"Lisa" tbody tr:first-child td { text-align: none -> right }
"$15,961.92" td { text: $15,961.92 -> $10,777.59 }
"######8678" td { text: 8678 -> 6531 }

##############################

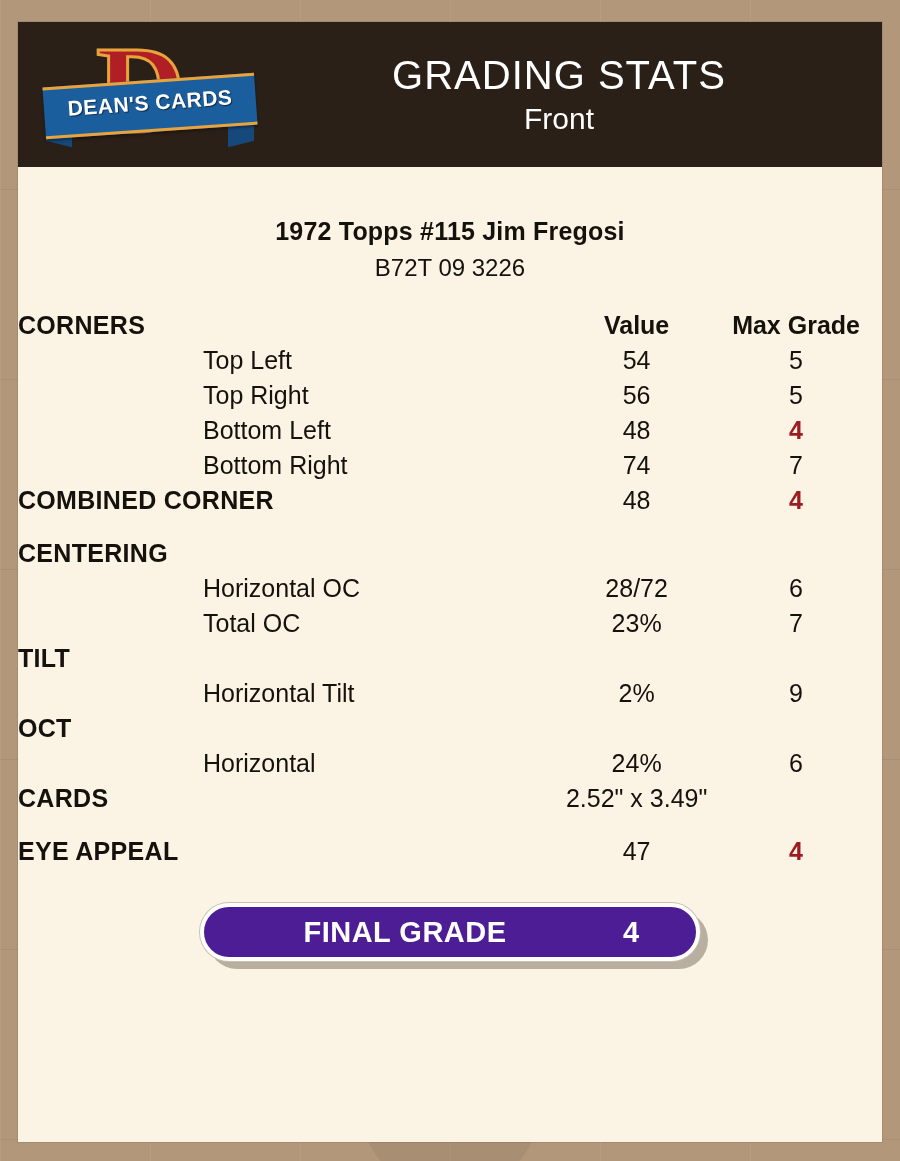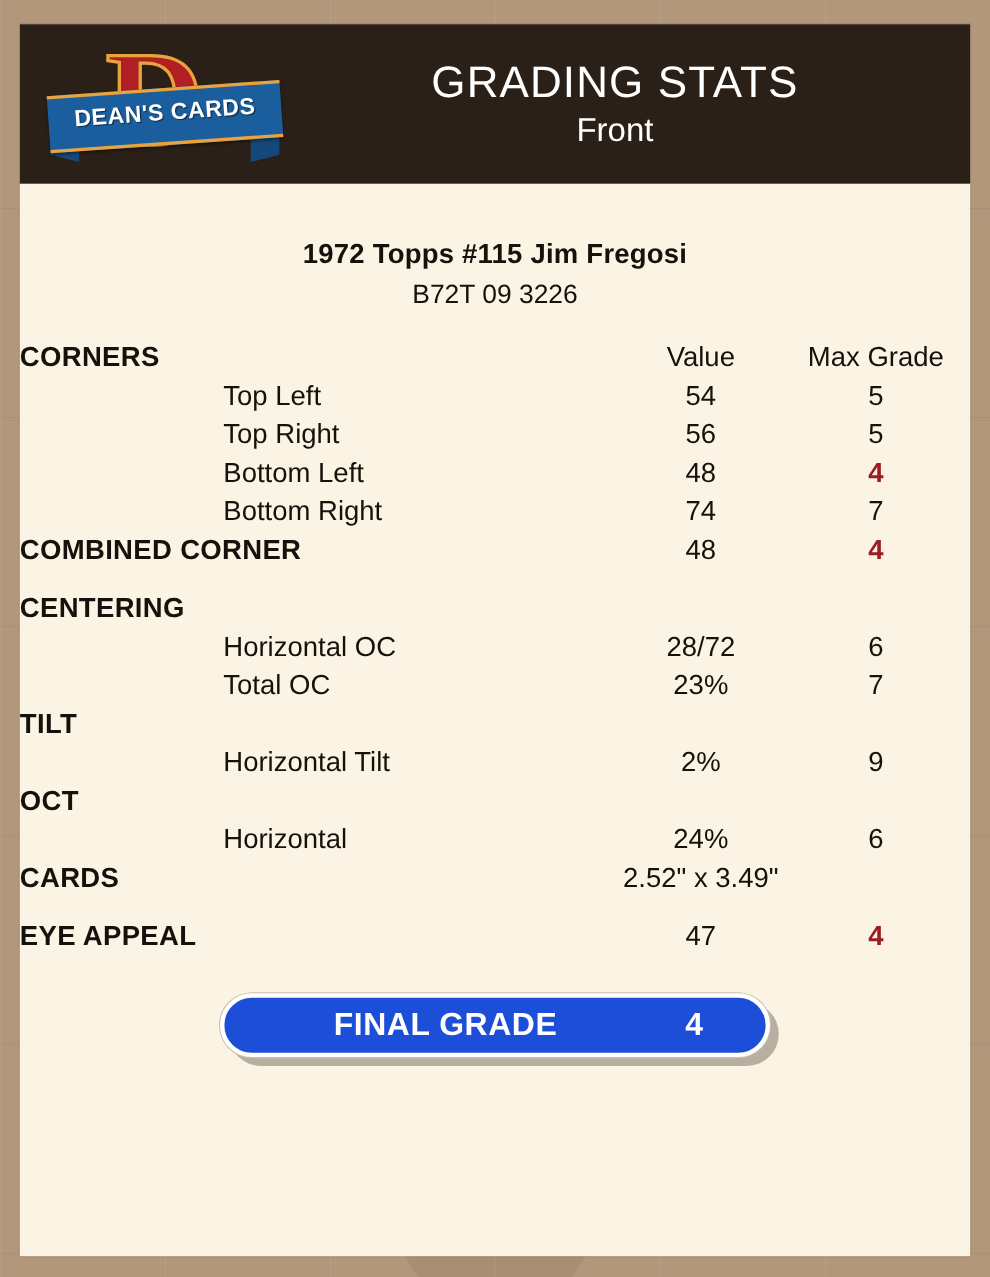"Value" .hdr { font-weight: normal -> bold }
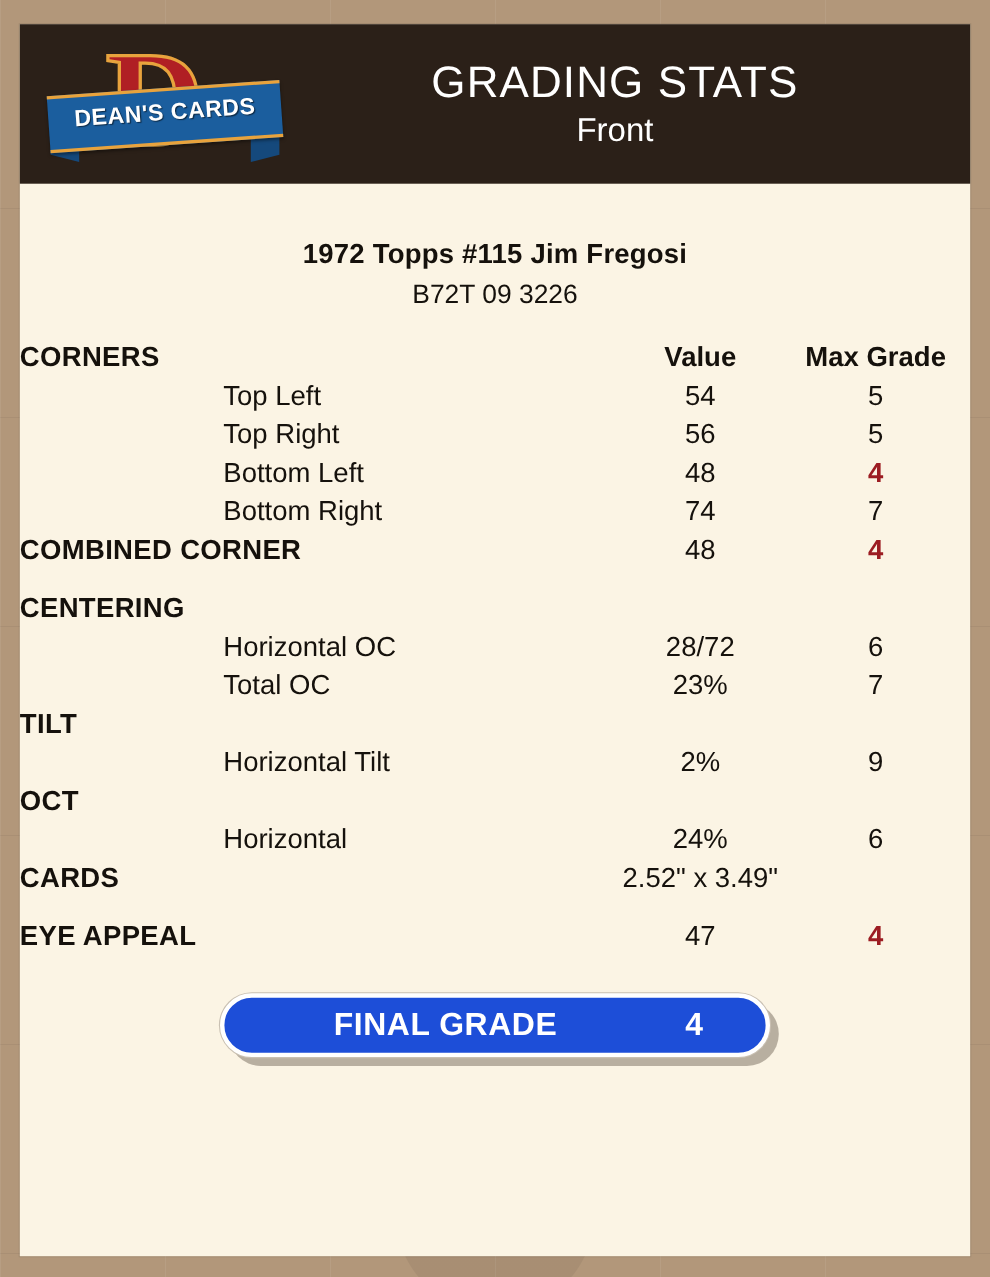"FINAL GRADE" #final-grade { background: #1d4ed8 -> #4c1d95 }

##############################

[The task] Lines that hold the word "text" are the ones to copy from the entries above.

[Output for this exercise]
"Lisa" tbody tr:first-child td { text-align: none -> right }
"$15,961.92" td { text: $15,961.92 -> $10,777.59 }
"######8678" td { text: 8678 -> 6531 }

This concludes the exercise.